Subclinical Cardiovascular Disease and Death, Dementia, and CHD

Study Questions:

What is the relationship of subclinical coronary and other peripheral atherosclerosis to risk of death, dementia, and coronary heart disease (CHD) in the very elderly?


The authors investigated the relationship between measures of subclinical cardiovascular disease (coronary artery calcium [CAC] score, carotid intimal medial thickness, stenosis, and ankle brachial index) and risk of dementia, CHD, and total mortality in 532 participants of the Cardiovascular Health Study-Cognition Study from 1998/1999 (mean age, 80 years) to 2012/2013 (mean age, 93 years).


At baseline, 36% of participants had CAC scores >400. Women and African-Americans had lower CAC scores and few men had low CAC scores. CAC score and number of coronary calcifications were directly related to age-adjusted total mortality and CHD. The age-specific incidence of dementia was higher than for CHD. Only about 25% of deaths were caused by CHD, 6% by stroke, and 16% by dementia. Approximately 64% of those who died had a prior diagnosis of dementia. In a Cox regression model, CAC scores >400 versus <10 were an independent significant predictor of total mortality for the entire sample (hazard ratio, 1.73; 95% confidence interval, 1.18-2.54). White women with low CAC scores had a significant delay in onset and decreased incidence of dementia. There was no signal of a relationship between CAC and risk of dementia in men. Traditional risk factors and measures of physical activity were not independent predictors of mortality.

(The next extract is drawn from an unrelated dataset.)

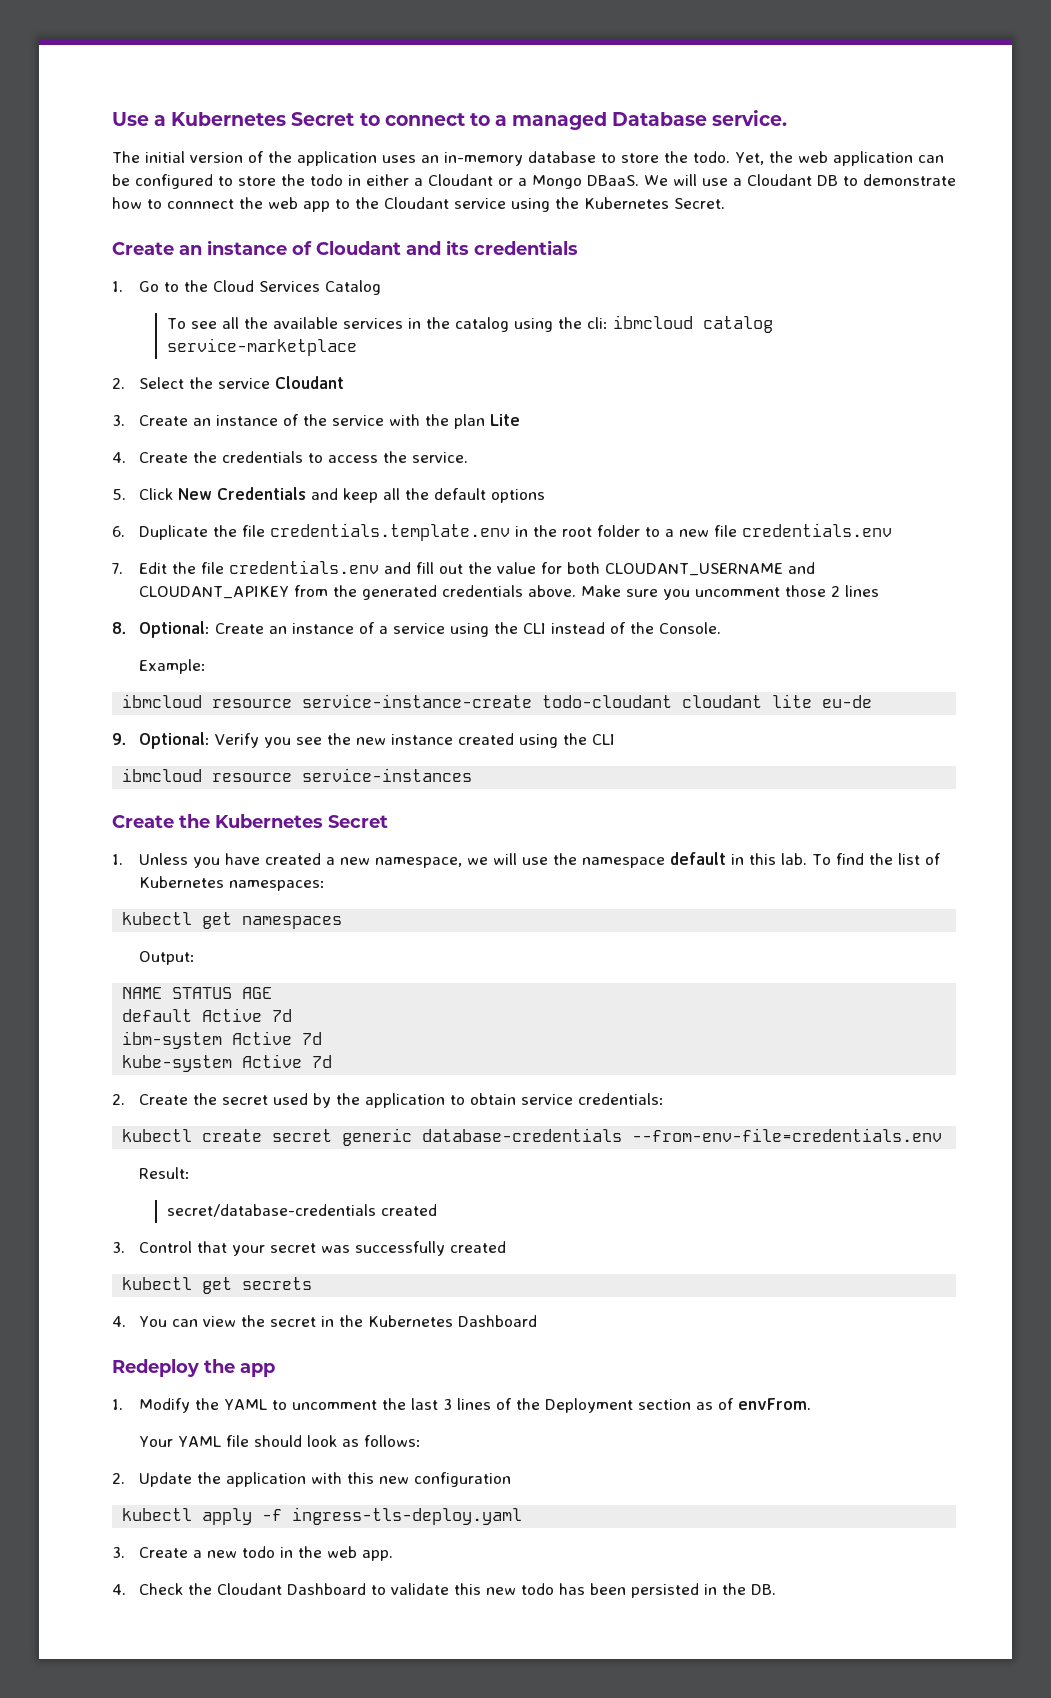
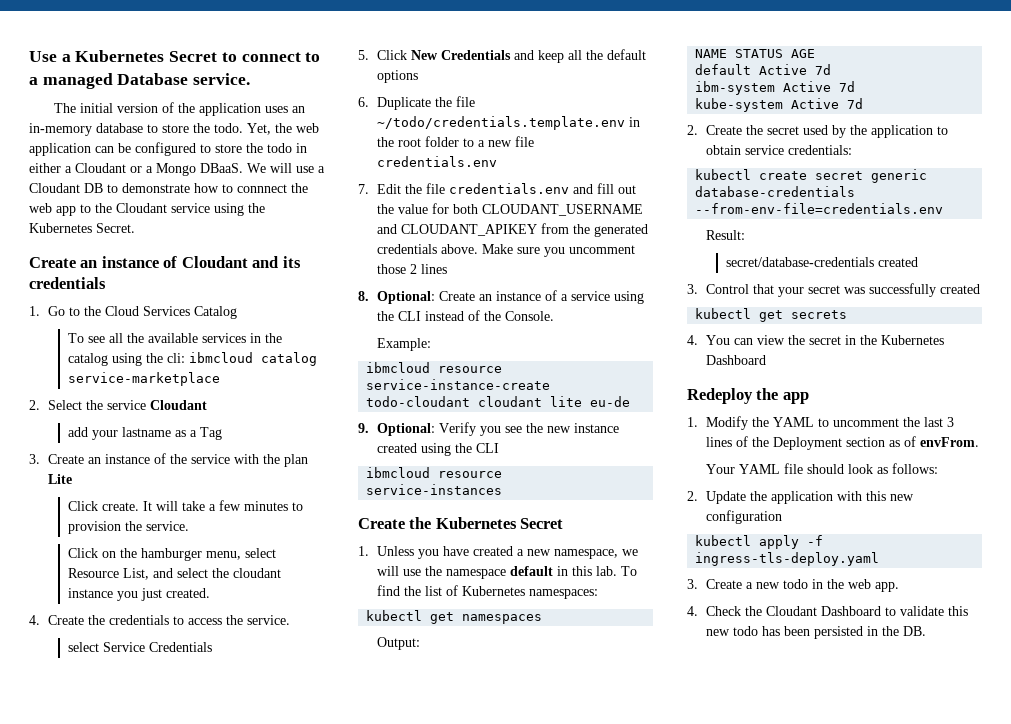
(345, 382) none -> [67,427,222,440] // add your lastname as a Tag
(521, 420) none -> [67,500,303,511] [67,521,189,534] [67,548,276,561] [67,568,281,580] [67,588,210,601] // Click create. It will take a few minutes to provision the service. // Click on the hamburger menu, select Resource List, and select the cloudant instance you just created.
(469, 457) none -> [67,642,212,652] // select Service Credentials
[270,523,511,541] credentials.template.env -> [377,116,626,130] ~/todo/credentials.template.env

In participants ≥80 years of age, there is a greater incidence of dementia than of CHD. CAC, as a marker of atherosclerosis, is a determinant of mortality, and risk of CHD and myocardial infarction. White women with low CAC scores had a significantly decreased risk of dementia.


Dementia is more common in women than men, which may be related to longevity. Considering that two thirds of the very elderly had dementia and only one fourth died of CHD, as the authors suggest, a very important unanswered question is whether prevention of atherosclerosis and its complications is associated with less Alzheimer disease pathology and dementia.